Whether it is Renault or Haas that finishes 'best of the rest' this season, the fact is that making that next step - in joining the best - is almost an impossible dream.
Despite being the driving force behind the introduction of the hybrid formula, Renault has not made the best job of it, and after just a couple of seasons back as a constructor is already complaining about costs and warning that a manufacturer will leave the sport unless spending is addressed.
Though it continues to tinker with various aspects of the sport, F1's powers-that-be have yet to address the issue of levelling the field by means of a budget cap, a fight that will prove far harder than anything the likes of Hamilton, Vettel or Verstappen are likely to endure.
Such is the gap between the leading three teams and the rest that, speaking to reporters in Austin, Haas owner, Gene Haas, referred to the 'best of the rest' battle as a separate championship, Formula 1.5.
"I kind of feel like we're not really racing in Formula 1, we're racing in Formula 1.5," he said, when asked about the prospect of finishing fourth after just three season, "so if we were to finish fourth then that would be a win in our series."

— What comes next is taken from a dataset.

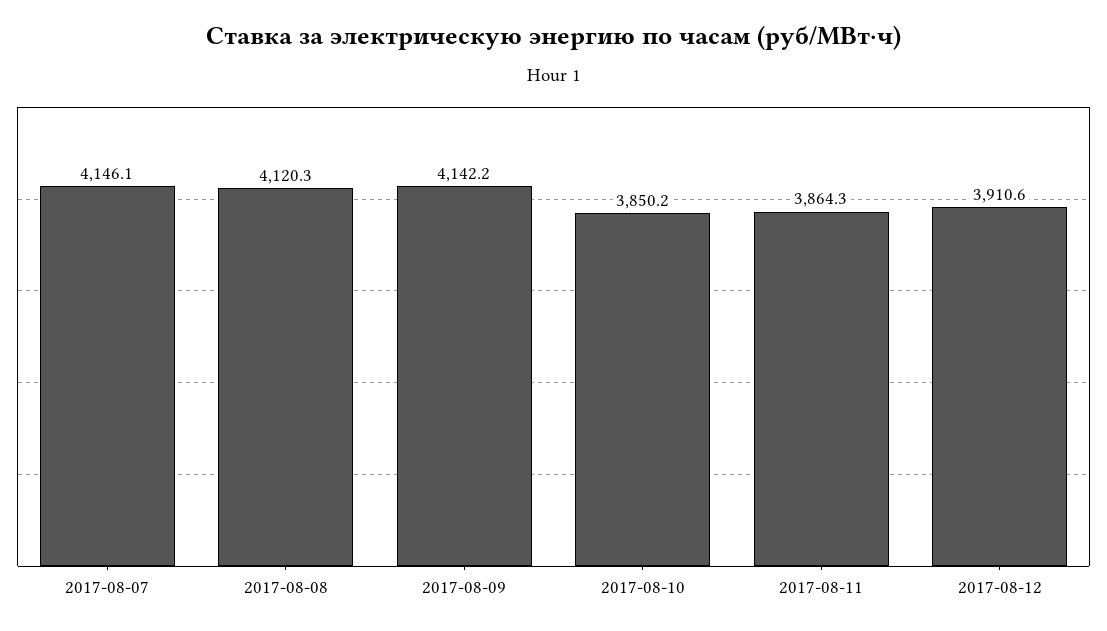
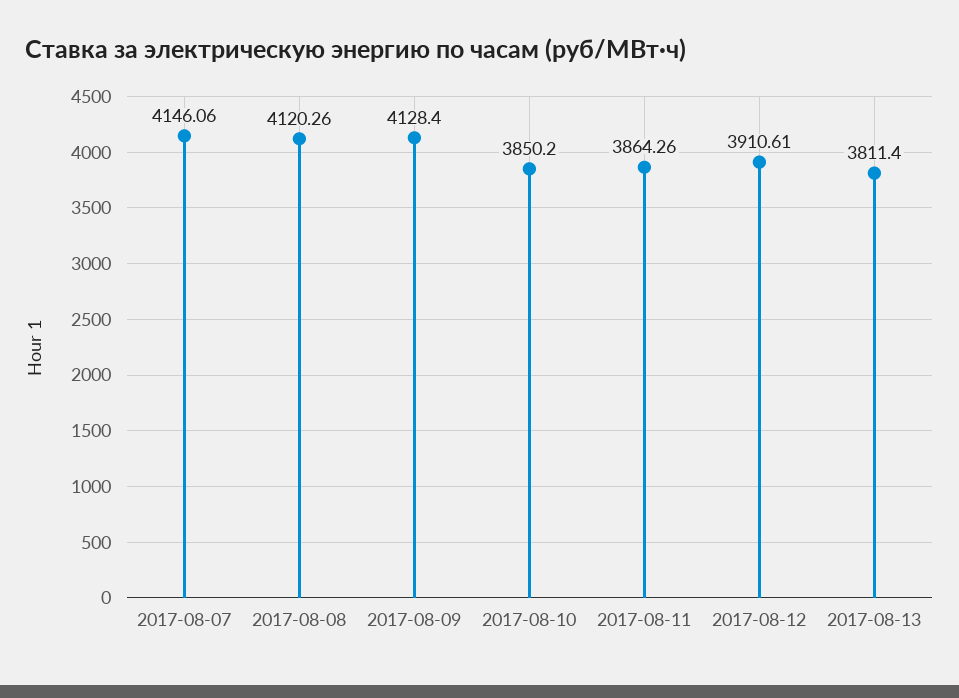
2017-08-09: 4142.2 -> 4128.4
2017-08-13: none -> 3811.4

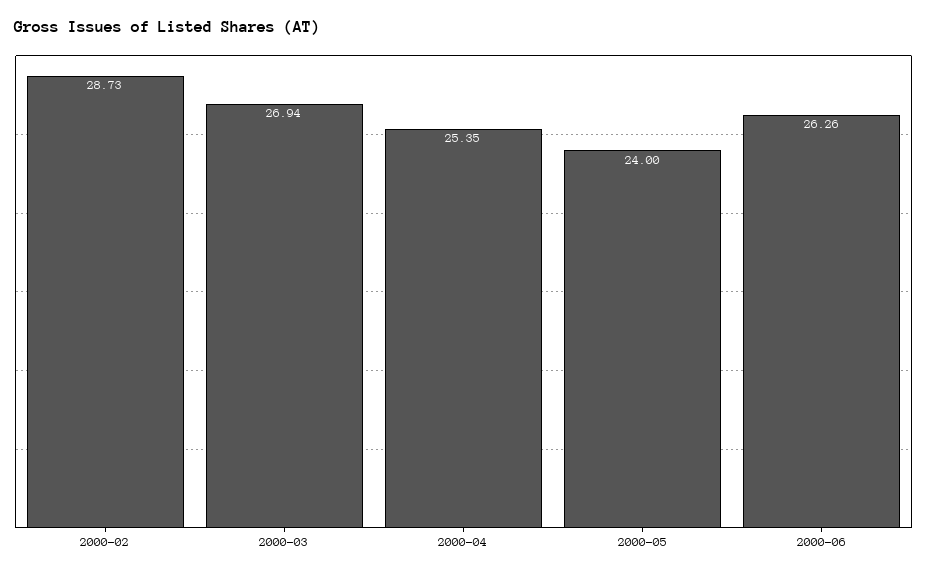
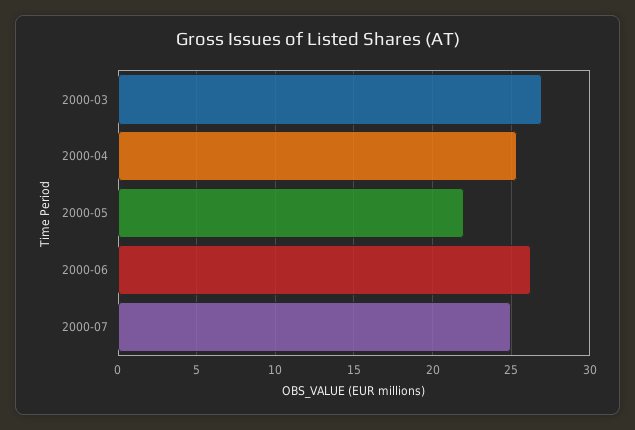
2000-02: 28.73 -> none
2000-05: 24 -> 22
2000-07: none -> 25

Asked to expand on his comment, he said: "When I watch some of the races and I see how fast the top three teams just blow by us on the racetrack, you're just somewhat aghast: wow, how do you we miss that?
"I don't know how those cars are so much faster but if I talk to Ayao (Komatsu – the team's chief race engineer) and he'll tell you 'you've got a couple of tenths on your tyres, you've got a couple of tenths on your aero, your chassis is off a couple of tenths and there's your second or two'.
"I know that we've put a huge effort into trying to address all those parameters but I just don't see how we're ever going to make up a second and a half, two seconds off of these guys. They are just so much faster than we are and it's evident in the race.
"Will a budget cap help? Probably if it reduces the size of their R&D department," he added. "I guess for every person we have they have five people. Personally, I would think that five people would make it more confusing but it does seem to work.
"If there's anything that can reduce that gap between the technology they have and what we don't have, that would probably be very helpful. How you go about doing that without the bigger teams somehow have workarounds I don't know. There's something wrong that… I don't think we can ever make up that gap."
"I would tend to echo what Gene has said," said Claire Williams, who, though ecstatic earlier in the year when the budget cap appeared to be progressing, subsequently admitted to feeling down as talks stalled, "that there's unfortunately no way that teams like mine, anyway, that are operating on a budget of around 120m could even consider competing to win races or World Championships against the likes of Ferrari, Mercedes, Red Bull, that are spend at least two if not three or four times the budget that we are.
"For me, that's not a level playing field and for me, at any rate, that's not how competitive sport should be. It shouldn't be about the money that you have, it should be about the talent but talent only takes you so far when teams are outspending you three-to-one.
"So I am very much looking to the budget cap coming in but I also believe that there's a whole lot of other work that we need to do in order to make sure that this sport has a sustainable future and one that probably matches the DNA that this sport has grown up with over the past fifty years, that we tend to be veering from at the moment, in my opinion."
"I pretty much echo the same thoughts," said Zak Brown, like Williams, heading a team that once was at the forefront but is no seemingly in free-fall. "I don't think there's a silver bullet in anything but I do think the budget cap can play a significant role in balancing the playing field.
"You also need to do that by having the right regulations moving forward which is something that we're all very active on but if you do look at the sports, most of them have some sort of budget cap, salary cap and probably one of the most successful being the NFL where everyone's pretty much on a level playing field and that's where you see the upsets and the surprise champions and I think that would be healthy for the sport.
"I still think, at the end of the day, the best teams will rise to the top but it would be good to have some more unpredictability in the sport and have a chance to get back on the top step of the podium."
"I think from the financial point of view, of course reducing the cost is always more than welcome," agreed Maurizio Arrivabene. "It's not related to the what, it's related to the how.
"If reducing costs means equalisation it's not for us," he warned. "Standardisation is one thing, equalisation is another so equalisation is not in the DNA of car manufacturers."